Caroline, Manchester

My child is due in August, and I will 'lose' £200 as the figure drops to £50. To be perfectly frank I'm pleased to bits, as I always felt this, like the Health in Pregnancy Grant, was an expense the UK taxpayer can ill afford.

Becky, Epsom

How unfair on my unborn baby who is due at the beginning of October. They miss out on something that was promised! Why couldn't this be cut in nine months' time and then everyone knows that it will be gone! So unfair!

Aly, West Sussex

It's not clear whether parents are going to be stopped making additional payments from 1 August. If they are stopped, the government must surely allow parents to draw down the value of their CTF and put it into another savings vehicle?

Tim, Cardiff

I have twin girls aged seven, born March 2003. They were due to receive the top up in March this year. It seems to me this decision was already taken before the new government, as they have not received the top up or any explanation. Now we are told that it ceases from 1 August. This is disingenuous at the least.

PS Pieri, London

I have a trust fund for my daughter who was born in 2002. It struck me that the whole concept, which appeared wonderful at first glance, was not thought through at all. There we were, hard-working parents piling in up to £100 a month over 17 years in this scheme and at the end we would have no actual control of the money when our offspring reached 18 - a time when they needed to be concentrating on their studies not the size of their bank balance. That generation of kids would have been stalked by credit card giants from 16 onwards. Lambs to the financial slaughter. Any normal person would go a little wild when handed over several thousands pounds. How is a 18-year-old supposed to cope? I'm glad they're going to be scrapped. I stopped paying into mine when the initial provider, who I spent weeks choosing, decided to hand that side of their business to another firm. I spent my monthly £100 on providing music lessons for my daughter. The way I see it I'm still investing in her future, but the returns are guaranteed!

Sylvie Dalton, Worcester

With a disabled two-year-old and a new baby on the way, this announcement hits me in the pocket to the tune of £3,850. Plus I work in the public sector so expect to have my salary frozen or get made redundant over the next few years. It's a brave decision to to take money away from disabled children in your first act in government, let's see who they target next - I bet it's not big business.

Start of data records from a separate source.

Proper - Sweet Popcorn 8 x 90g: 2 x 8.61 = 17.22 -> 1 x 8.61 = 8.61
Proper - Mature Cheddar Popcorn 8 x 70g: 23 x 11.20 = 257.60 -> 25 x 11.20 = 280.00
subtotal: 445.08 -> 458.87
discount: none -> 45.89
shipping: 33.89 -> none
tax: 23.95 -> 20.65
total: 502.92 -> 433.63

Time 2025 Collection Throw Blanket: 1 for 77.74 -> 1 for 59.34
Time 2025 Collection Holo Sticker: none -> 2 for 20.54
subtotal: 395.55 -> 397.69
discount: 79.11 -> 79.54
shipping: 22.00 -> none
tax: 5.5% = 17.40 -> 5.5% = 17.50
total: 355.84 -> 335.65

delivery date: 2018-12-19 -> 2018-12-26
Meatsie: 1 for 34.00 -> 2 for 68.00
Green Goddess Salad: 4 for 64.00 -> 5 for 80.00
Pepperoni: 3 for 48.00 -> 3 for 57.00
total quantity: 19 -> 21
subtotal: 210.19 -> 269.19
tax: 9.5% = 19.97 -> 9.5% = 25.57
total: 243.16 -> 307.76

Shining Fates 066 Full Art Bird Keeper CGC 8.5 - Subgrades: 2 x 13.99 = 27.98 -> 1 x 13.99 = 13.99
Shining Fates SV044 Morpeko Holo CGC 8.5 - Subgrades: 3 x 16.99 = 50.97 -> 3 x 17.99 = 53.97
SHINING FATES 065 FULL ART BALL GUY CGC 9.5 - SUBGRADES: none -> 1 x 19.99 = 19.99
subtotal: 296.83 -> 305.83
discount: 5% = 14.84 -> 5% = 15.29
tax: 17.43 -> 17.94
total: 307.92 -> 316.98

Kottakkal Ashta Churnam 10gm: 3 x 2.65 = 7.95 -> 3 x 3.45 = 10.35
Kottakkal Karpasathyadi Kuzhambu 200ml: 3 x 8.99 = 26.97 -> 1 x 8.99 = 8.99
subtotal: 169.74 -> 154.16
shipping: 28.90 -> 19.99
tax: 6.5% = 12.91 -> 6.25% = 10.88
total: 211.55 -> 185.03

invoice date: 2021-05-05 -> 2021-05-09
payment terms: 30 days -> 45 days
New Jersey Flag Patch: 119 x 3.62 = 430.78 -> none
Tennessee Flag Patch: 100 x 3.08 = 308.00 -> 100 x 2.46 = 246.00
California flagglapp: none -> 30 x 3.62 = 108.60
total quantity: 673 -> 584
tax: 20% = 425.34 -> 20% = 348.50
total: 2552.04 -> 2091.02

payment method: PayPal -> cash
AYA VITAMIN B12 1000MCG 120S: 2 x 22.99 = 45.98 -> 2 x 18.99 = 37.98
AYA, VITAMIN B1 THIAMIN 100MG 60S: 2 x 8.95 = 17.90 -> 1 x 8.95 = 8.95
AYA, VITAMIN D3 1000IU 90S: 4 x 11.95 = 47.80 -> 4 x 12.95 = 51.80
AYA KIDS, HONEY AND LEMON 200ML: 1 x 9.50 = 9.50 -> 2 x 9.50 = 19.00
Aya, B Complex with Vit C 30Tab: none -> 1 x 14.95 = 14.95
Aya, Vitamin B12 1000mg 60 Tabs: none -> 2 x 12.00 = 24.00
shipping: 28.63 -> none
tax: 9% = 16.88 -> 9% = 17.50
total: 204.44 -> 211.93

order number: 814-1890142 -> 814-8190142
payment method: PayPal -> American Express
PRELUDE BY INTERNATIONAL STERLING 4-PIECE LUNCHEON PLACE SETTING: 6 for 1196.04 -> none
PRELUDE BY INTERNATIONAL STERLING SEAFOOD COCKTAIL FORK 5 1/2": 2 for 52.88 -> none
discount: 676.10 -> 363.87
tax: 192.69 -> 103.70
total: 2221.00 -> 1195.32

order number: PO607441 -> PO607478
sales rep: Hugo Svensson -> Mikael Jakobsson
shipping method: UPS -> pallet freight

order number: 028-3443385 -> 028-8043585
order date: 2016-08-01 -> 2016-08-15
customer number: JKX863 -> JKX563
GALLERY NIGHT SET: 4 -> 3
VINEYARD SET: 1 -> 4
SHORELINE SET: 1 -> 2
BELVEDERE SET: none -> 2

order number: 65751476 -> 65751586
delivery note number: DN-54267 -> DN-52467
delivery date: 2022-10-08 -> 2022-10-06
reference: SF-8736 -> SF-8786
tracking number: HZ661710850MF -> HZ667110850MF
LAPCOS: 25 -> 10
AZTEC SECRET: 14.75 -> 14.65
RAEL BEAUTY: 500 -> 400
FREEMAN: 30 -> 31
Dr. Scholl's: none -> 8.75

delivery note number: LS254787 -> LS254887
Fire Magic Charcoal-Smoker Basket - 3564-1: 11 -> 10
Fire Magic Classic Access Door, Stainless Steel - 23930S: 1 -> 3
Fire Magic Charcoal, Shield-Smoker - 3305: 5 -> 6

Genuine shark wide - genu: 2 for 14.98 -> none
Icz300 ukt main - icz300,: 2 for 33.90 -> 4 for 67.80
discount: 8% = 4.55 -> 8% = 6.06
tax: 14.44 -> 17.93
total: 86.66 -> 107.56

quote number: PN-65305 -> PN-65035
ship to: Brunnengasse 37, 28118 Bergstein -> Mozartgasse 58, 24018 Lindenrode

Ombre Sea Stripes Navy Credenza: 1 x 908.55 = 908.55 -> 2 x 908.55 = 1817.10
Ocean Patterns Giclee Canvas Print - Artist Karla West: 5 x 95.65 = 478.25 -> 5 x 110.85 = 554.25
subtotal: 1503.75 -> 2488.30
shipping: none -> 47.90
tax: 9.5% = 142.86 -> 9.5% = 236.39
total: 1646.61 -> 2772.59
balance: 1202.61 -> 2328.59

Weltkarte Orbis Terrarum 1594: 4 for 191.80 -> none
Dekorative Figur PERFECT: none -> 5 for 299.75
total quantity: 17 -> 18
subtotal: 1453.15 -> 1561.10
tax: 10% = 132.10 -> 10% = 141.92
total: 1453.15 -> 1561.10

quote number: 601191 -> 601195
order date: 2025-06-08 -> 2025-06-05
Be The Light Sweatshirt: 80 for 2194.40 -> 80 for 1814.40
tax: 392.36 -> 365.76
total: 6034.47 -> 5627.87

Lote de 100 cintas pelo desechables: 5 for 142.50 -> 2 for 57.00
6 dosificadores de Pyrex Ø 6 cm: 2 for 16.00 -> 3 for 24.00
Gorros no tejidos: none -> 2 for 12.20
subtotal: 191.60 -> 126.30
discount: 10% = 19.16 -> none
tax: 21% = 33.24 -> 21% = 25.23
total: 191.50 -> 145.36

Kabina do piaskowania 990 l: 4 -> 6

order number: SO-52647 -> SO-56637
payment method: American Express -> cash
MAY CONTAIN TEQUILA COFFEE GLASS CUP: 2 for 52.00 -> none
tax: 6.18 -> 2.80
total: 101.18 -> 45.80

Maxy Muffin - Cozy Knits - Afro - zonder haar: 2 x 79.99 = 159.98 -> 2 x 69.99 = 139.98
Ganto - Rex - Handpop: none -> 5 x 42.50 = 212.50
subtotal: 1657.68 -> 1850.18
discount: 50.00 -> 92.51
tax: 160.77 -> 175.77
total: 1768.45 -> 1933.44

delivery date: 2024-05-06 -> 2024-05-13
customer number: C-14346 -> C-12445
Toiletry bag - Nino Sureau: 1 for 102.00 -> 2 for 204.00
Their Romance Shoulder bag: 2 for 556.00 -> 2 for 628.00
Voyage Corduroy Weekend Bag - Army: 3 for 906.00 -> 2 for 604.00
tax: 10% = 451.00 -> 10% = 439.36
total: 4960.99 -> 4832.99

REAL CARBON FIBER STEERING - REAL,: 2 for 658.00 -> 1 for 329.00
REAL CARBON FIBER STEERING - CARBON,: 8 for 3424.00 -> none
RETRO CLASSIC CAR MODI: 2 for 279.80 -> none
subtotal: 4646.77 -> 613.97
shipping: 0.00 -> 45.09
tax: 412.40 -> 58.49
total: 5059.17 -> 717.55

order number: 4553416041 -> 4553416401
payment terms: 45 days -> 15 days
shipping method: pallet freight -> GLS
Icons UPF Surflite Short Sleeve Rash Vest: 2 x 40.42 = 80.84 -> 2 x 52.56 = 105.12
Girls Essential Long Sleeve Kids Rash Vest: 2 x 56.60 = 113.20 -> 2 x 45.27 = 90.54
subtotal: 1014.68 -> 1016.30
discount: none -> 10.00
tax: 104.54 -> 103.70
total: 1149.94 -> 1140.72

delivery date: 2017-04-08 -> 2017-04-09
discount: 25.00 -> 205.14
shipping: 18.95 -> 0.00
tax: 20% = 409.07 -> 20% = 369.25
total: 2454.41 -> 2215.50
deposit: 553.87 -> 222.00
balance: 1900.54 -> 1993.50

Stuart Nixon, Staffordshire

I agree with this cut. Although I have always been a Labour supporter, I have always thought this was a complete waste of money. I have invested my three children's vouchers and add to their account monthly, but I would have saved for them anyway. I don't think this scheme encouraged any parents to save for their children's future that wouldn't anyway. Well done the new government for thinking sensibly and risking a bit of a parental backlash!

Sarah Hackett, Bromley

The Child Trust Fund was an amazing idea - the plan to give children some money when they reached 18, their own money. It would have changed life and perspectives for everyone. As we know, this Cabinet has no interest in this kind of thing - all their children and grandchildren will be very well heeled for their entire lives.

Pam Roud, Maresfield

Not only the baby but also the bathwater has been thrown out! It is surely a good thing that we should set aside money for the next generation. The scheme could have been modified so that saving was still encouraged but the cost to the taxpayer was minimal. You can still start a stakeholder pension for a child and get 20% tax relief so if you invested the maximum amount of £2880 then the taxpayer adds £720. This seems like an anomalous situation.

K R Adams, London

I feel this is a shamefully bad start to a new government. I would have expected the Conservatives to act is this vindictive fashion to ditch a flagship Labour policy, but for the Liberal Democrats to acquiesce in this theft from children is abhorrent. It smacks of Margaret Thatcher's removal of free school milk for children in the 80s. I save £100 per month in a Child Trust Fund so that the state will not have to support my children through higher education, bursaries or benefits. This is a slap in the face. The children of the UK are in fact paying for the excesses of the bankers. It is an absolute disgrace!